Il y a quarante ans, le secteur biologique voyait officiellement le jour en France avec la création des premiers cahiers des charges de l’agriculture biologique en 1985. Portée par une poignée de pionniers convaincus de la nécessité de produire autrement, dans le respect des sols, des saisons, des animaux et des hommes, cette agriculture alternative a progressivement gagné du terrain, jusqu’à connaître un véritable âge d’or dans les années 2010. Aujourd’hui pourtant, le secteur traverse une crise profonde. Retour sur quatre décennies de conquêtes, de doutes et d’espoirs.
Un développement rapide mais fragile
Depuis les années 1990, l’agriculture biologique a bénéficié d’un soutien croissant de l’État et de l’Union européenne, notamment à travers des aides à la conversion et à la certification. Les années 2000 ont marqué une accélération spectaculaire : de 8 000 fermes bio en 2000, la France est passée à plus de 58 000 en 2023, représentant près de 10 % de la surface agricole utile. La demande a longtemps suivi, stimulée par une prise de conscience environnementale accrue et par des scandales alimentaires récurrents (vache folle, Fipronil, pesticides, etc.).

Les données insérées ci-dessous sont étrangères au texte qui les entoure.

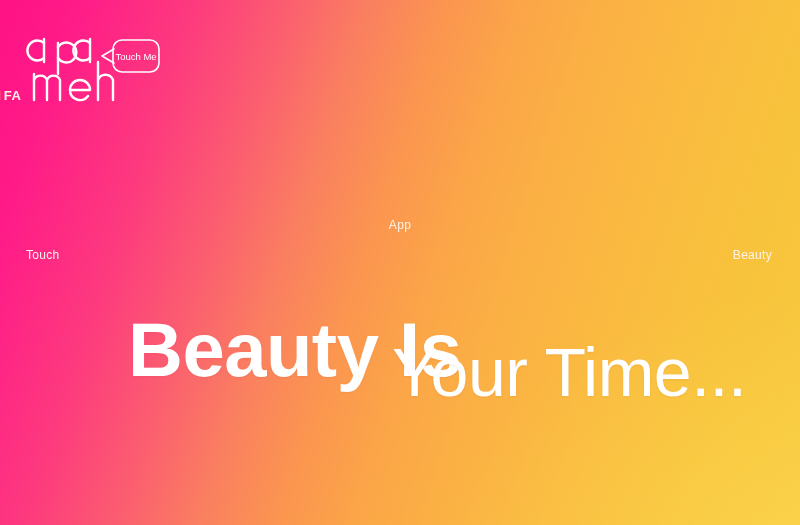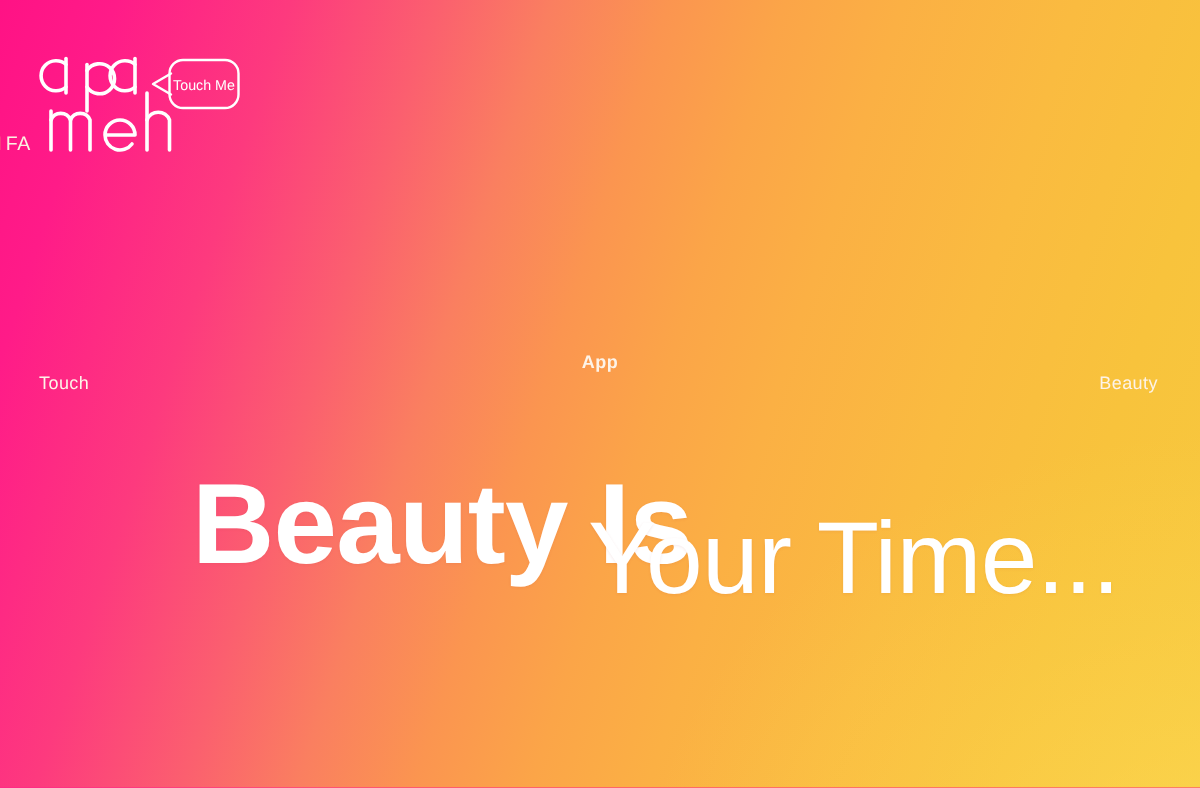--- a/index.html
+++ b/index.html
@@ -74,20 +74,21 @@
     display: flex;
     align-items: center;
     font-size: 13px;
     letter-spacing: 0.4px;
     line-height: 1;
   }
   .lang-item {
     padding: 2px 1px;
     cursor: pointer;
     font-family: "Liberation Sans", sans-serif;
+    font-weight: bold;
   }
   .lang-en { color: #f4617f; }
   .lang-fa { color: #fbf1e2; }
 
   
   .hero {
     position: absolute;
     left: 0;
     top: 215px;
     width: 800px;
@@ -130,21 +131,21 @@
     position: absolute;
     bottom: 14px;
     font-size: 12px;
     color: #fdf3e8;
     letter-spacing: 0.3px;
     line-height: 1;
     cursor: pointer;
     white-space: nowrap;
   }
   .nav-about   { left: 26px; }
-  .nav-app     { left: 50%; transform: translateX(-50%); bottom: 28px; font-weight: bold; }
+  .nav-app     { left: 50%; transform: translateX(-50%); bottom: 44px; font-weight: normal; }
   .nav-contact { right: 28px; }
 </style>
 </head>
 <body>
 
 <div id="page">
 
   <div class="brand">
     <div class="brand-mark">
       <svg width="180" height="80" viewBox="0 0 180 80" aria-hidden="true">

Les grandes surfaces se sont engouffrées dans la brèche, démocratisant l’accès aux produits bio mais entraînant aussi une baisse des prix. Parallèlement, les labels se sont multipliés, parfois au détriment de la clarté pour les consommateurs. Des tensions sont également apparues entre les « anciens », souvent militants, et les nouveaux venus, davantage tournés vers la logique de marché.
Une crise de confiance
Depuis 2021, le secteur est en nette régression. La consommation de produits biologiques a enregistré deux années consécutives de baisse, une première. La hausse du coût de la vie, les arbitrages budgétaires des ménages et la concurrence des produits « locaux » ou « sans pesticides » — non certifiés mais jugés plus abordables — affaiblissent la dynamique.
En conséquence, certains producteurs bio reviennent en arrière faute de débouchés, et les surfaces stagnent. Les professionnels du secteur dénoncent un manque de soutien politique clair, notamment dans le cadre de la planification écologique. Le tout nouveau Plan Ambition Bio 2027 changera-t-il la donne ?
Des perspectives à reconstruire
Face à cette crise, le monde du bio se mobilise pour se réinventer. L’enjeu est double : regagner la confiance des consommateurs et retrouver une place centrale dans les politiques publiques de transition. L’agriculture biologique demeure un levier essentiel dans la lutte contre le changement climatique, la pollution de l’eau, la perte de biodiversité et les maladies chroniques liées à l’alimentation.

De nouvelles pistes se dessinent : relocalisation des filières, contractualisation avec les cantines scolaires, meilleure information sur les étiquettes, et valorisation des impacts positifs grâce à l’affichage environnemental. L’alimentation biologique pourrait aussi jouer un rôle stratégique dans les futurs débats sur la souveraineté alimentaire et la santé publique.
À quarante ans, le secteur bio entre dans une nouvelle maturité. Moins euphorique, plus résilient, il conserve l’ambition d’offrir une voie agricole différente. Une voie qui conjugue exigences écologiques, équité économique et responsabilité sociale — plus que jamais nécessaires pour relever les défis du XXIᵉ siècle.